=== WHAT YOU SHOULD DO ===
Where a picture appears, leave it out; copy everything else in the records exactly.

=== EXERCISE MATERIAL ===
★ ★ ★
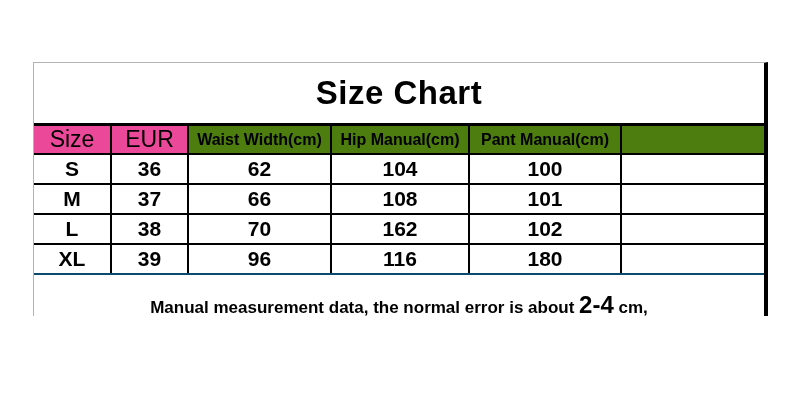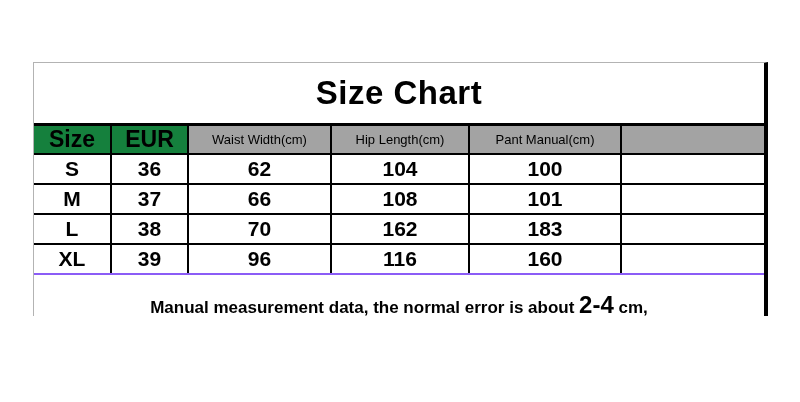--- a/index.html
+++ b/index.html
@@ -57,9 +57,9 @@
   }
   .size-table thead th { height: 27px; }
   .head-big {
-    background: #15803d;
+    background: #ec4899;
     font-size: 23px;
-    font-weight: bold;
+    font-weight: normal;
   }
   .head-small {
     background: #a3a3a3;

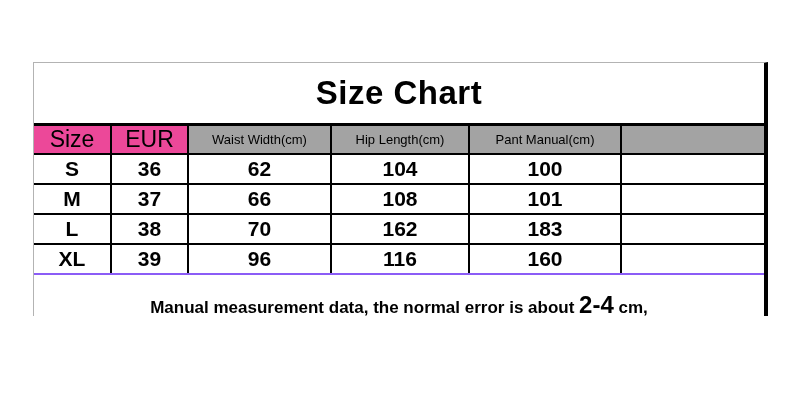--- a/index.html
+++ b/index.html
@@ -62,9 +62,9 @@
     font-weight: normal;
   }
   .head-small {
-    background: #a3a3a3;
-    font-size: 13px;
-    font-weight: normal;
+    background: #4d7c0f;
+    font-size: 16px;
+    font-weight: bold;
   }
   .size-table tbody td {
     height: 28px;

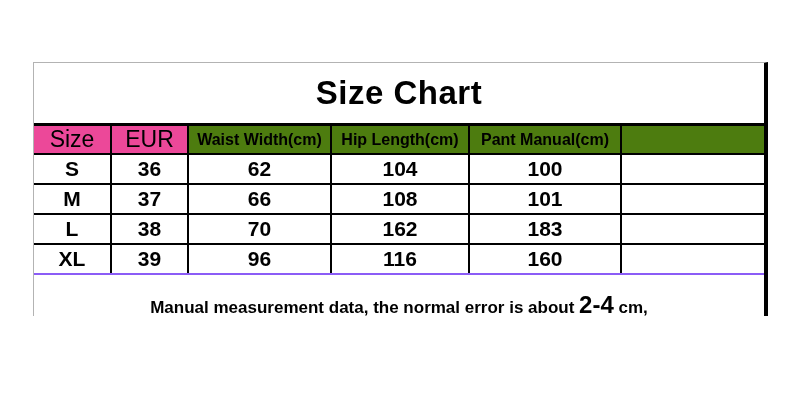--- a/index.html
+++ b/index.html
@@ -111,7 +111,7 @@
           <th class="head-big">Size</th>
           <th class="head-big">EUR</th>
           <th class="head-small">Waist Width(cm)</th>
-          <th class="head-small">Hip Length(cm)</th>
+          <th class="head-small">Hip Manual(cm)</th>
           <th class="head-small">Pant Manual(cm)</th>
           <th class="head-small"></th>
         </tr>

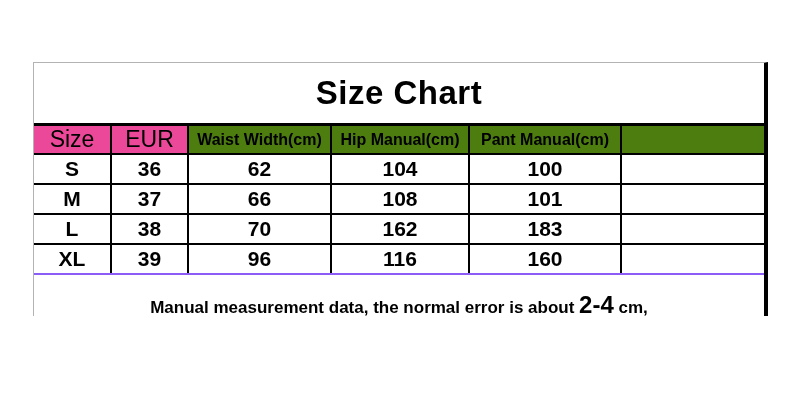--- a/index.html
+++ b/index.html
@@ -138,7 +138,7 @@
           <td>38</td>
           <td>70</td>
           <td>162</td>
-          <td>183</td>
+          <td>102</td>
           <td></td>
         </tr>
         <tr>

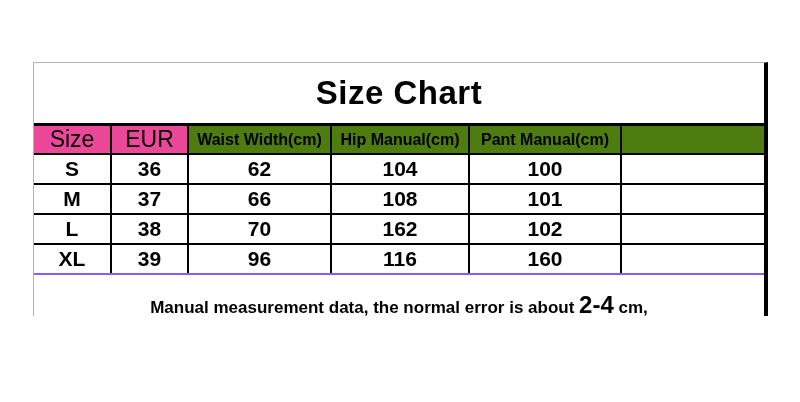--- a/index.html
+++ b/index.html
@@ -146,7 +146,7 @@
           <td>39</td>
           <td>96</td>
           <td>116</td>
-          <td>160</td>
+          <td>180</td>
           <td></td>
         </tr>
       </tbody>

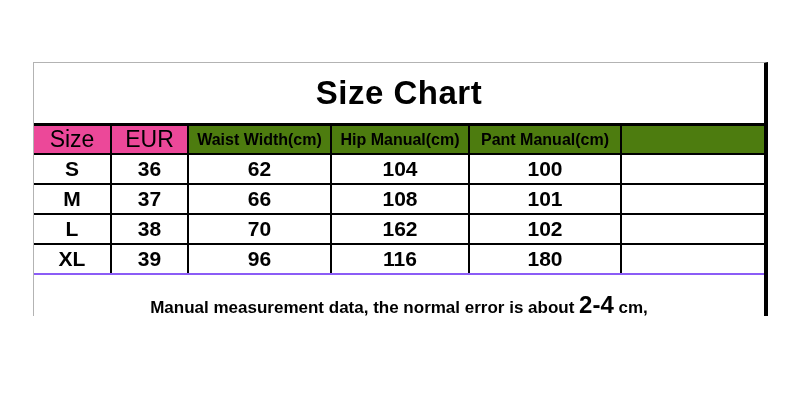--- a/index.html
+++ b/index.html
@@ -73,7 +73,7 @@
   }
   .footer-note {
     box-sizing: border-box;
-    border-top: 2px solid #8b5cf6;
+    border-top: 2px solid #0c4a6e;
     height: 62px;
     display: flex;
     flex-direction: column;

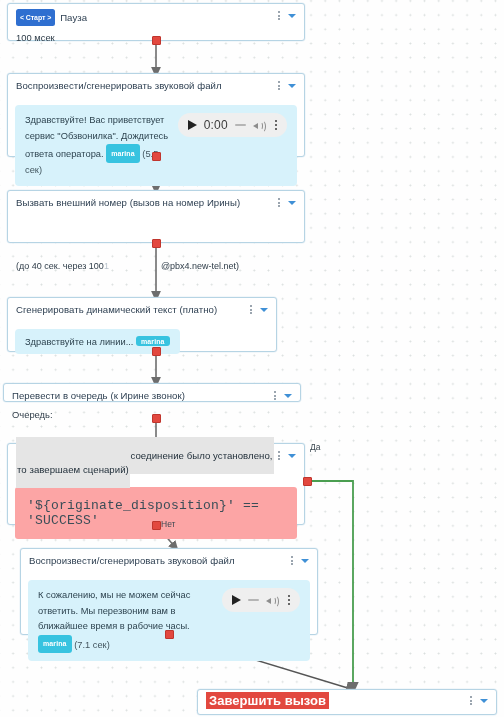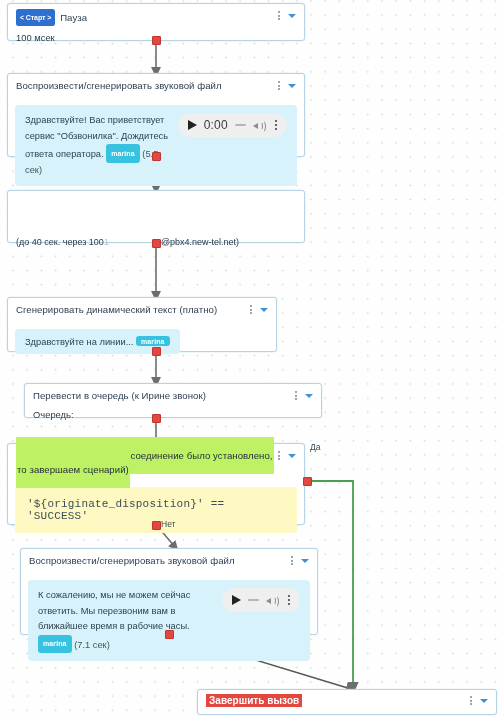--- a/index.html
+++ b/index.html
@@ -321,6 +321,17 @@
   <div class="handle" style="left:152px; top:152px;"></div>
 
   <div class="node" style="left:7px; top:190px; width:298px; height:53px;">
+    <div class="node-head">
+      <div class="node-title">Вызвать внешний номер (вызов на номер Ирины)</div>
+      <div class="head-tools">
+        <div class="kebab">
+            <i></i>
+            <i></i>
+            <i></i>
+          </div>
+        <div class="caret"></div>
+      </div>
+    </div>
     <div class="node-body" style="padding-top:1px; line-height:13.5px;">
       <div style="font-size:9px;margin-top:44px;"><span>(до 40 сек. через 100</span><span class="faded">1</span><span style="display:inline-block;width:52px;"></span><span>@pbx4.new-tel.net)</span></div>
     </div>

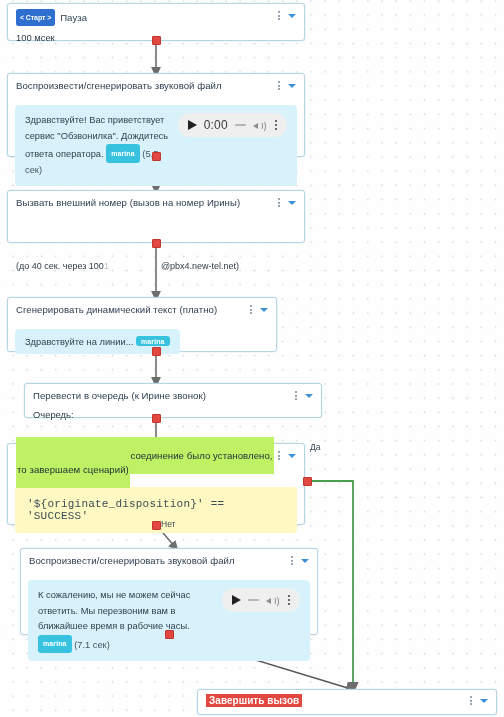--- a/index.html
+++ b/index.html
@@ -357,7 +357,7 @@
   </div>
   <div class="handle" style="left:152px; top:347px;"></div>
 
-  <div class="node" style="left:24px; top:383px; width:298px; height:35px;">
+  <div class="node" style="left:3px; top:383px; width:298px; height:19px;">
     <div class="node-head">
       <div class="node-title">Перевести в очередь (к Ирине звонок)</div>
       <div class="head-tools">

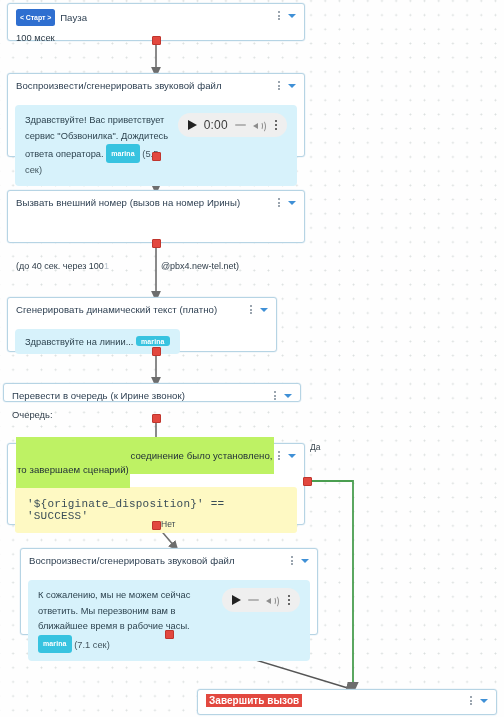--- a/index.html
+++ b/index.html
@@ -52,7 +52,7 @@
     letter-spacing: 0.05px;
   }
   .node-title.hl-yellow .hl {
-    background: #bef264;
+    background: #e5e5e5;
     color: #1d2b36;
     padding: 13px 1px;
     box-decoration-break: clone;

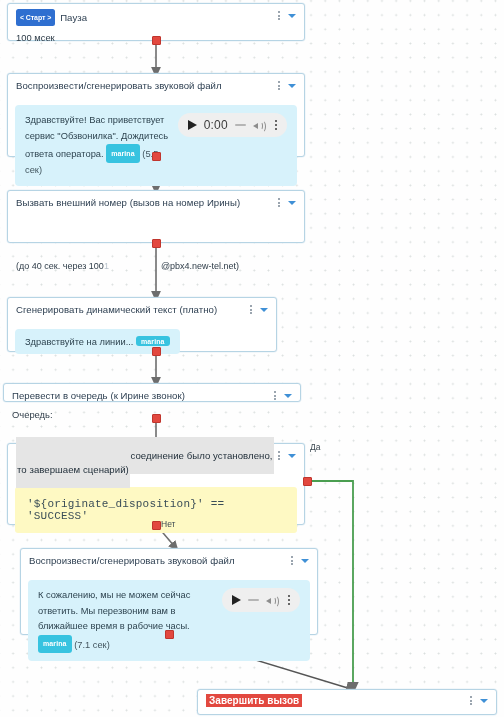--- a/index.html
+++ b/index.html
@@ -209,11 +209,11 @@
   }
   .code-panel {
     margin: 9px 7px 9px 7px;
-    background: #fef9c3;
+    background: #fca5a5;
     border-radius: 3px;
     padding: 11px 12px;
     font-family: "Liberation Mono", "DejaVu Sans Mono", monospace;
-    font-size: 11px;
+    font-size: 13px;
     color: #3a4d57;
     letter-spacing: 0.2px;
   }

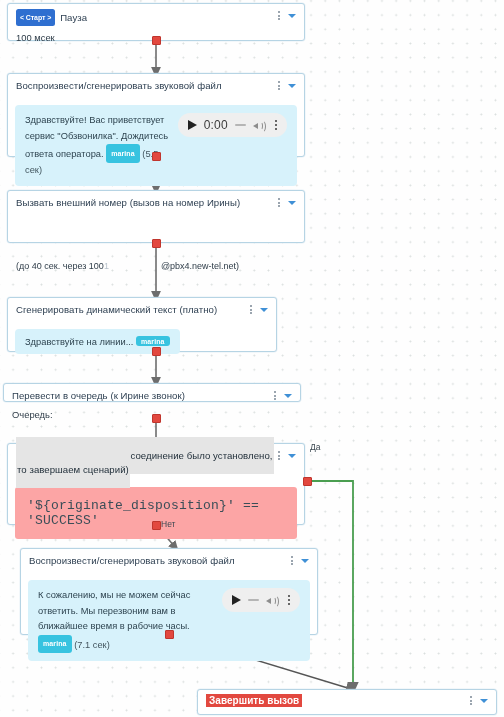--- a/index.html
+++ b/index.html
@@ -63,7 +63,7 @@
     color: #ffffff;
     padding: 1px 3px;
     font-weight: bold;
-    font-size: 10px;
+    font-size: 13px;
   }
   .start-badge {
     display: inline-block;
★ ★ ★
=== RESPONSE FOR THIS EXERCISE ===
--- a/index.html
+++ b/index.html
@@ -57,9 +57,9 @@
   }
   .size-table thead th { height: 27px; }
   .head-big {
-    background: #15803d;
+    background: #ec4899;
     font-size: 23px;
-    font-weight: bold;
+    font-weight: normal;
   }
   .head-small {
     background: #a3a3a3;

--- a/index.html
+++ b/index.html
@@ -62,9 +62,9 @@
     font-weight: normal;
   }
   .head-small {
-    background: #a3a3a3;
-    font-size: 13px;
-    font-weight: normal;
+    background: #4d7c0f;
+    font-size: 16px;
+    font-weight: bold;
   }
   .size-table tbody td {
     height: 28px;

--- a/index.html
+++ b/index.html
@@ -111,7 +111,7 @@
           <th class="head-big">Size</th>
           <th class="head-big">EUR</th>
           <th class="head-small">Waist Width(cm)</th>
-          <th class="head-small">Hip Length(cm)</th>
+          <th class="head-small">Hip Manual(cm)</th>
           <th class="head-small">Pant Manual(cm)</th>
           <th class="head-small"></th>
         </tr>

--- a/index.html
+++ b/index.html
@@ -138,7 +138,7 @@
           <td>38</td>
           <td>70</td>
           <td>162</td>
-          <td>183</td>
+          <td>102</td>
           <td></td>
         </tr>
         <tr>

--- a/index.html
+++ b/index.html
@@ -146,7 +146,7 @@
           <td>39</td>
           <td>96</td>
           <td>116</td>
-          <td>160</td>
+          <td>180</td>
           <td></td>
         </tr>
       </tbody>

--- a/index.html
+++ b/index.html
@@ -73,7 +73,7 @@
   }
   .footer-note {
     box-sizing: border-box;
-    border-top: 2px solid #8b5cf6;
+    border-top: 2px solid #0c4a6e;
     height: 62px;
     display: flex;
     flex-direction: column;

--- a/index.html
+++ b/index.html
@@ -321,6 +321,17 @@
   <div class="handle" style="left:152px; top:152px;"></div>
 
   <div class="node" style="left:7px; top:190px; width:298px; height:53px;">
+    <div class="node-head">
+      <div class="node-title">Вызвать внешний номер (вызов на номер Ирины)</div>
+      <div class="head-tools">
+        <div class="kebab">
+            <i></i>
+            <i></i>
+            <i></i>
+          </div>
+        <div class="caret"></div>
+      </div>
+    </div>
     <div class="node-body" style="padding-top:1px; line-height:13.5px;">
       <div style="font-size:9px;margin-top:44px;"><span>(до 40 сек. через 100</span><span class="faded">1</span><span style="display:inline-block;width:52px;"></span><span>@pbx4.new-tel.net)</span></div>
     </div>

--- a/index.html
+++ b/index.html
@@ -357,7 +357,7 @@
   </div>
   <div class="handle" style="left:152px; top:347px;"></div>
 
-  <div class="node" style="left:24px; top:383px; width:298px; height:35px;">
+  <div class="node" style="left:3px; top:383px; width:298px; height:19px;">
     <div class="node-head">
       <div class="node-title">Перевести в очередь (к Ирине звонок)</div>
       <div class="head-tools">

--- a/index.html
+++ b/index.html
@@ -52,7 +52,7 @@
     letter-spacing: 0.05px;
   }
   .node-title.hl-yellow .hl {
-    background: #bef264;
+    background: #e5e5e5;
     color: #1d2b36;
     padding: 13px 1px;
     box-decoration-break: clone;

--- a/index.html
+++ b/index.html
@@ -209,11 +209,11 @@
   }
   .code-panel {
     margin: 9px 7px 9px 7px;
-    background: #fef9c3;
+    background: #fca5a5;
     border-radius: 3px;
     padding: 11px 12px;
     font-family: "Liberation Mono", "DejaVu Sans Mono", monospace;
-    font-size: 11px;
+    font-size: 13px;
     color: #3a4d57;
     letter-spacing: 0.2px;
   }

--- a/index.html
+++ b/index.html
@@ -63,7 +63,7 @@
     color: #ffffff;
     padding: 1px 3px;
     font-weight: bold;
-    font-size: 10px;
+    font-size: 13px;
   }
   .start-badge {
     display: inline-block;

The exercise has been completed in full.